Meta central é aumento da idade mínima para aposentadoria. Proposta será apresentada nesta segunda-feira (5/12) a parlamentares e centrais sindicais

Henrique Meirelles comanda a economia: confiança começou a voltar e organismos financeiros trabalham com a possibilidade de crescimento em 2017 | Foto: Lula Marques/AGPT

Henrique Meirelles comanda a economia: confiança começou a voltar e organismos financeiros trabalham com a possibilidade de crescimento em 2017 | Foto: Lula Marques/AGPT

O ministro da Fazenda, Henrique Meirelles, comparou hoje (5) a economia brasileira a um paciente que deixou a Unidade de Tratamento Intensivo – UTI. “[Um paciente que] não está correndo ainda, está num processo de estabilização e retomada”, declarou durante o 12º Congresso Brasileiro da Construção, promovido pela Federação das Indústrias do Estado de São Paulo (Fiesp), na capital paulista.
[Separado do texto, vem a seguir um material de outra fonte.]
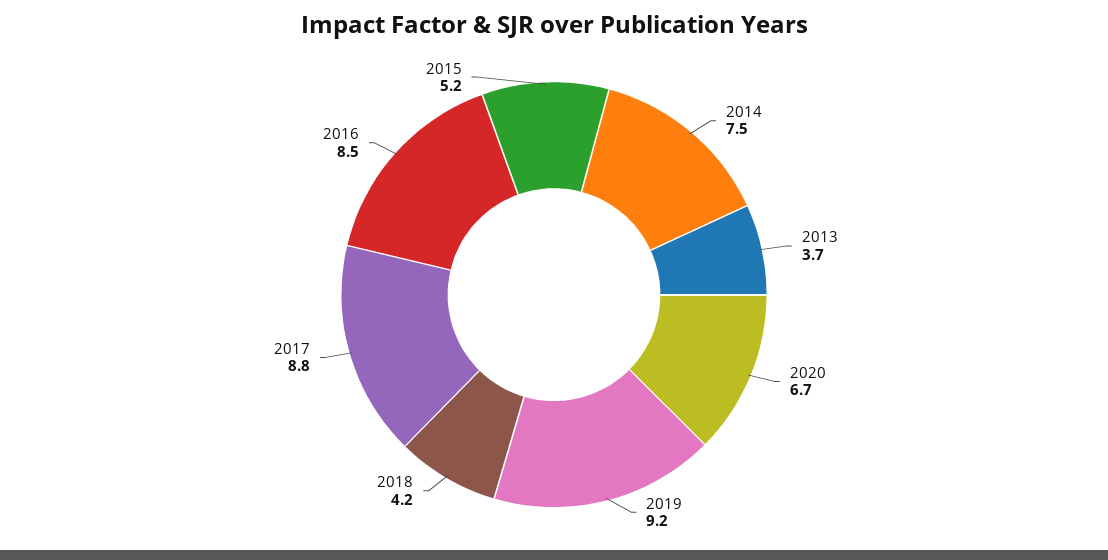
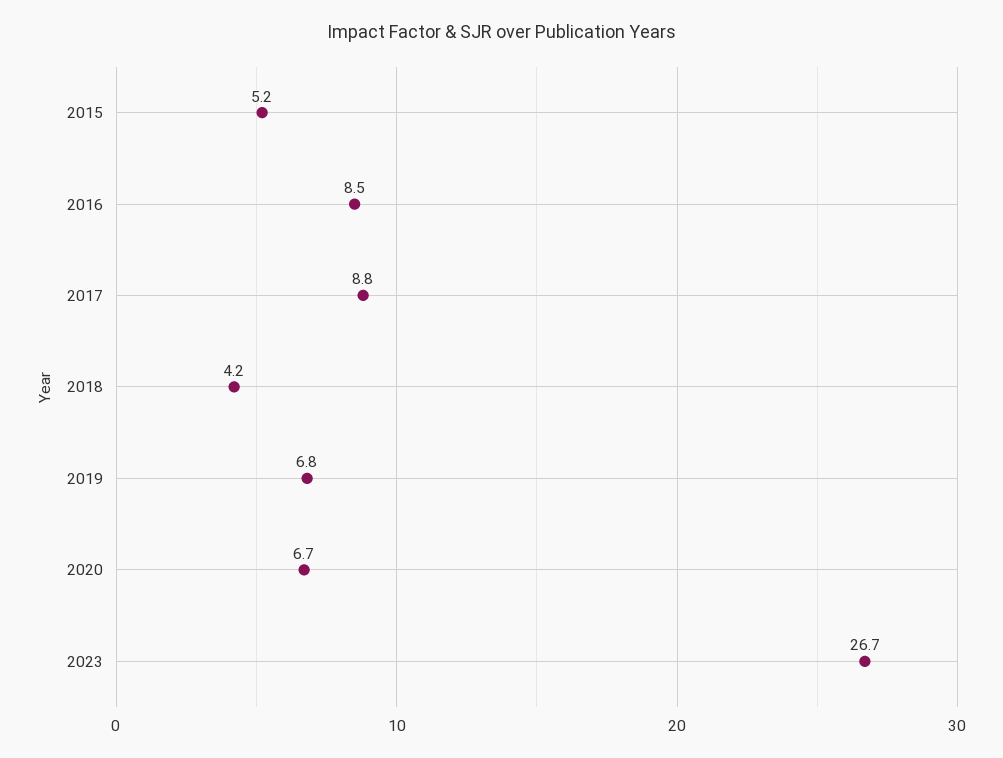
2014: 7.5 -> none
2013: 3.7 -> none
2019: 9.2 -> 6.8
2023: none -> 26.7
Meirelles disse que um dos “remédios” que ajudarão na recuperação da economia é a Reforma da Previdência, que deve ser anunciada hoje pelo presidente Michel Temer.

“A expectativa é que seja bem recebida no Congresso. Ela será debatida pela sociedade, como deve em qualquer país do mundo. Mas ela tem uma meta central. Melhor do que tentar antecipar ou manter uma idade de aposentadoria relativamente jovem, aos 55, 56 ou até 60 anos, é dizer que, mais relevante, crucial, todos tenham certeza de que vão receber a aposentadoria”, disse.
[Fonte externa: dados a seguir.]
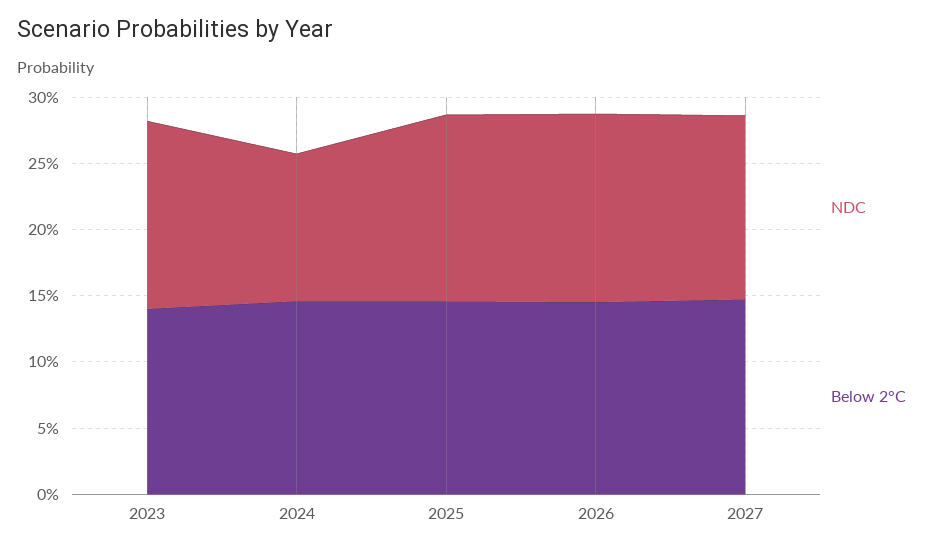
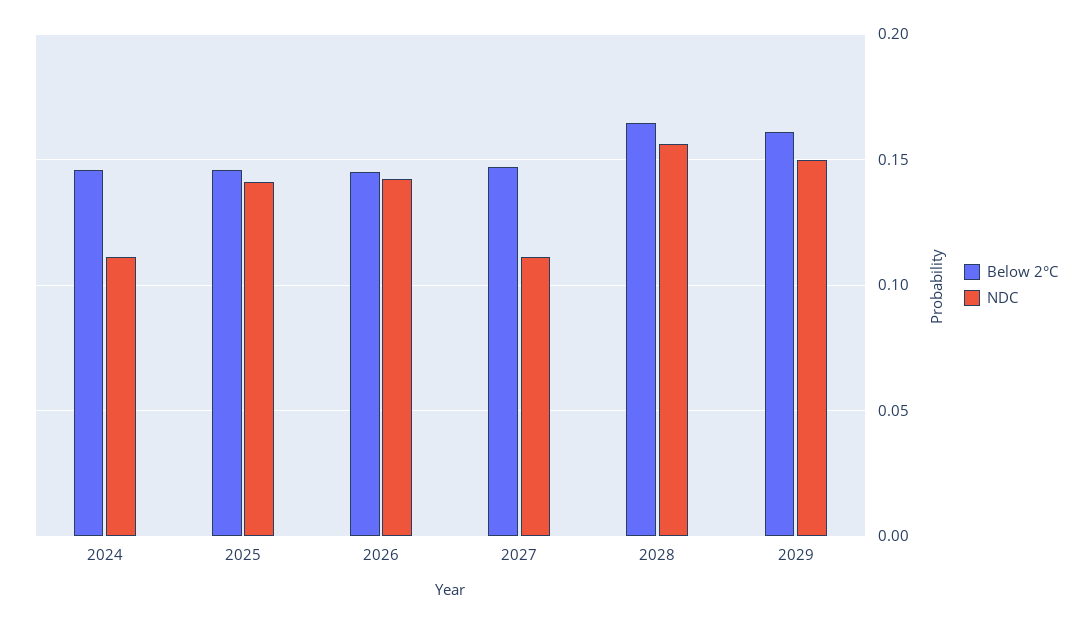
NDC, 2023: 0.14 -> none
Below 2°C, 2023: 0.14 -> none
NDC, 2027: 0.14 -> 0.11
Below 2°C, 2028: none -> 0.165
NDC, 2028: none -> 0.155
Below 2°C, 2029: none -> 0.16
NDC, 2029: none -> 0.15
O ministro da Fazenda destacou que as atuais regras de aposentadoria foram feitas há muitas décadas, quando a expectativa de vida era inferior. Hoje à tarde, o presidente Temer e o ministro do Trabalho, Ronaldo Nogueira, reúnem-se com representantes das seis principais centrais sindicais do país, em Brasília.

Crise

Meirelles reconheceu que a crise econômica começou no final de 2014 e ainda persiste. “A longa duração é porque o combate eficaz só começou em maio de 2016. São dois anos completos de crise e isso afeta o endividamento das companhias, dificultando a retomada do crédito. O mesmo acontece com as famílias”, afirmou.
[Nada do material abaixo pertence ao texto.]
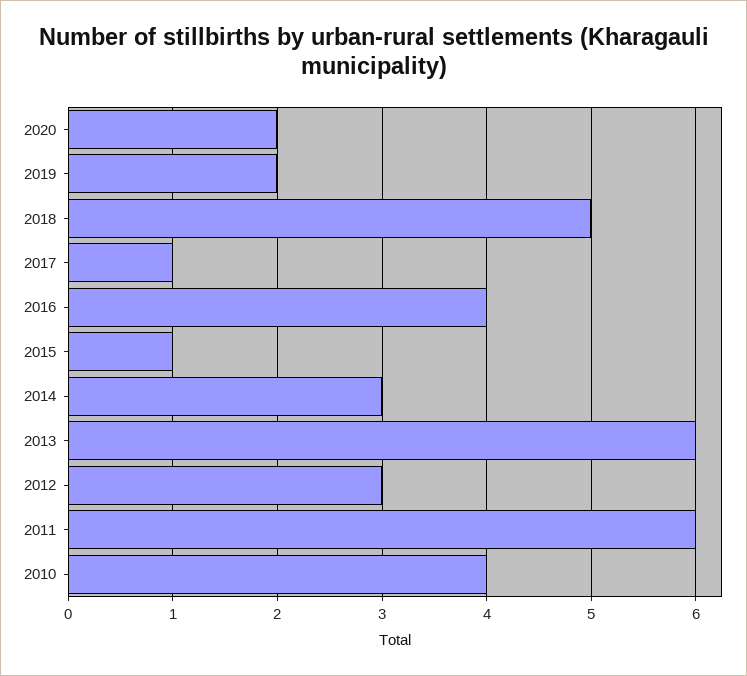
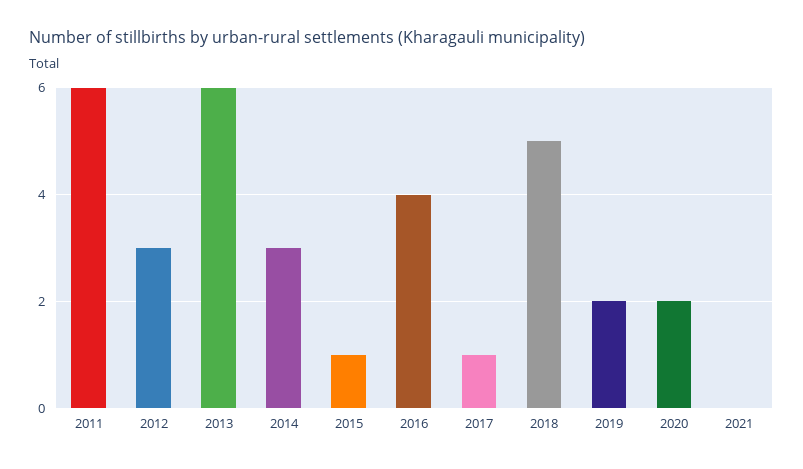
2010: 4 -> none
2021: none -> 0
Como medidas a serem tomadas, o ministro defendeu a redução do tamanho do estado e maior participação do capital privado. E, ainda, os reflexos positivos com a aprovação da Proposta de Emenda à Constituição (PEC) do limite dos gastos públicos. Segundo Meirelles, se a PEC tivesse sido aprovada em 2006, a despesa primária do governo seria 10%, em vez dos atuais 19,5%. “Seria outro país”, disse.